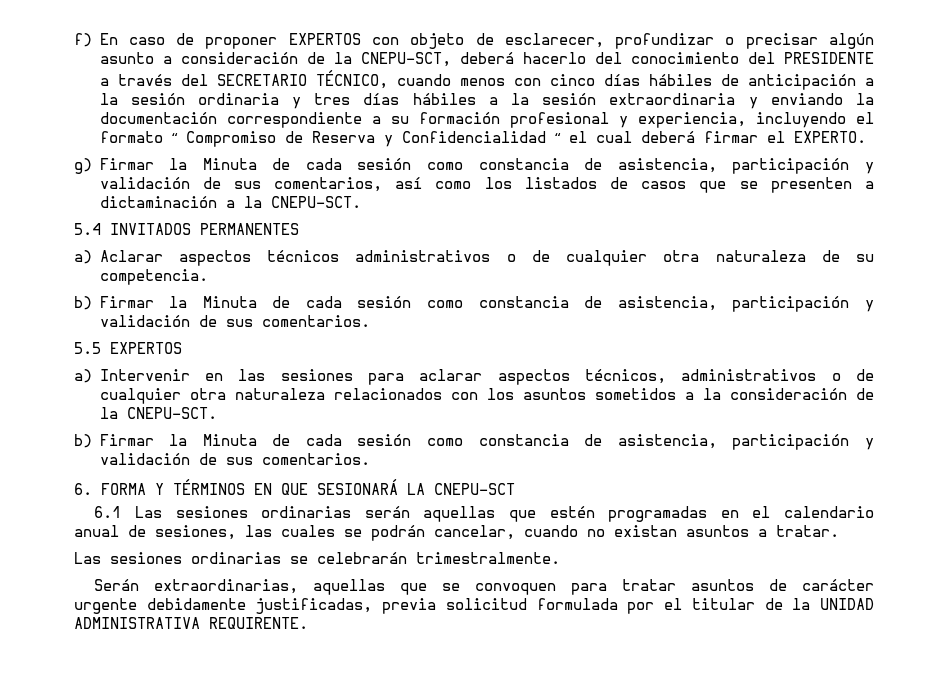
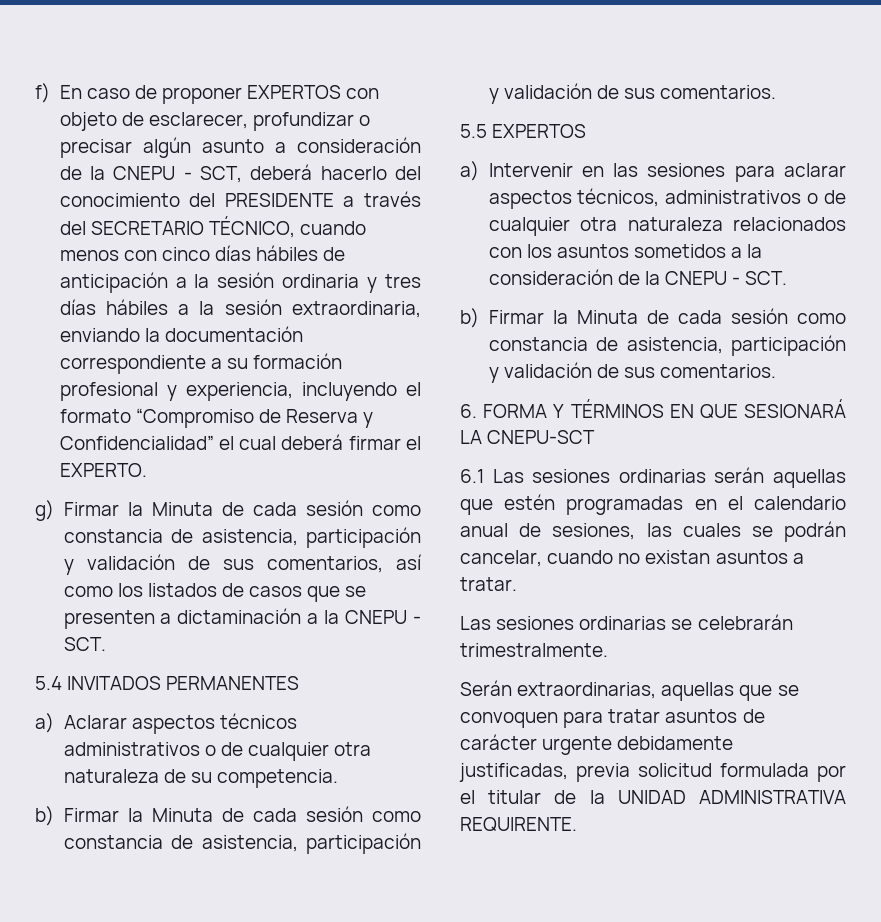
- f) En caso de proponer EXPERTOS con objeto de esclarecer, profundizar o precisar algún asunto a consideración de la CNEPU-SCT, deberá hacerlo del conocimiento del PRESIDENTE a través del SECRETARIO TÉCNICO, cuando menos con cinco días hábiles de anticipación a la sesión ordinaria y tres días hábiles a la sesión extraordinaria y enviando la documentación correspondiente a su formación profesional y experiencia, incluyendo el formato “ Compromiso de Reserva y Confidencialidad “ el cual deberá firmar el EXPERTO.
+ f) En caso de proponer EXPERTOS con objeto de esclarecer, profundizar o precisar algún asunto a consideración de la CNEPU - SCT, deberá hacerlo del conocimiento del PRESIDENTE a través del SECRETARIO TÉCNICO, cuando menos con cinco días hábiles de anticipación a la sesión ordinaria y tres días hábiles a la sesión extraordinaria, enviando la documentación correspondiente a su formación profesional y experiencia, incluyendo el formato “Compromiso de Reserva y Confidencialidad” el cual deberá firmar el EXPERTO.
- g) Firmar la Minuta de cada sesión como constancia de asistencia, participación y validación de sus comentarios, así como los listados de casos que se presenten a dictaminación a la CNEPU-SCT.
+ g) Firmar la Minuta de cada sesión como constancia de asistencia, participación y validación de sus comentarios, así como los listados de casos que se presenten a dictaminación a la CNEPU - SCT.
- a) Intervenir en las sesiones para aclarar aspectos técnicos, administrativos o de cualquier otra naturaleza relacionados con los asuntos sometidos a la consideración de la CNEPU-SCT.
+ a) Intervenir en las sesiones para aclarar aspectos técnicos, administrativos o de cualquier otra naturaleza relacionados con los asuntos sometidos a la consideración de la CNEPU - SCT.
* * * * * * * * *
» **WORK TO COMPLETE**
Nothing before the line containing "- g) Firmar" should be repeated; repeat that line and all later lines through the end of the data above, exactly.

» **RESULT**
- g) Firmar la Minuta de cada sesión como constancia de asistencia, participación y validación de sus comentarios, así como los listados de casos que se presenten a dictaminación a la CNEPU-SCT.
+ g) Firmar la Minuta de cada sesión como constancia de asistencia, participación y validación de sus comentarios, así como los listados de casos que se presenten a dictaminación a la CNEPU - SCT.
- a) Intervenir en las sesiones para aclarar aspectos técnicos, administrativos o de cualquier otra naturaleza relacionados con los asuntos sometidos a la consideración de la CNEPU-SCT.
+ a) Intervenir en las sesiones para aclarar aspectos técnicos, administrativos o de cualquier otra naturaleza relacionados con los asuntos sometidos a la consideración de la CNEPU - SCT.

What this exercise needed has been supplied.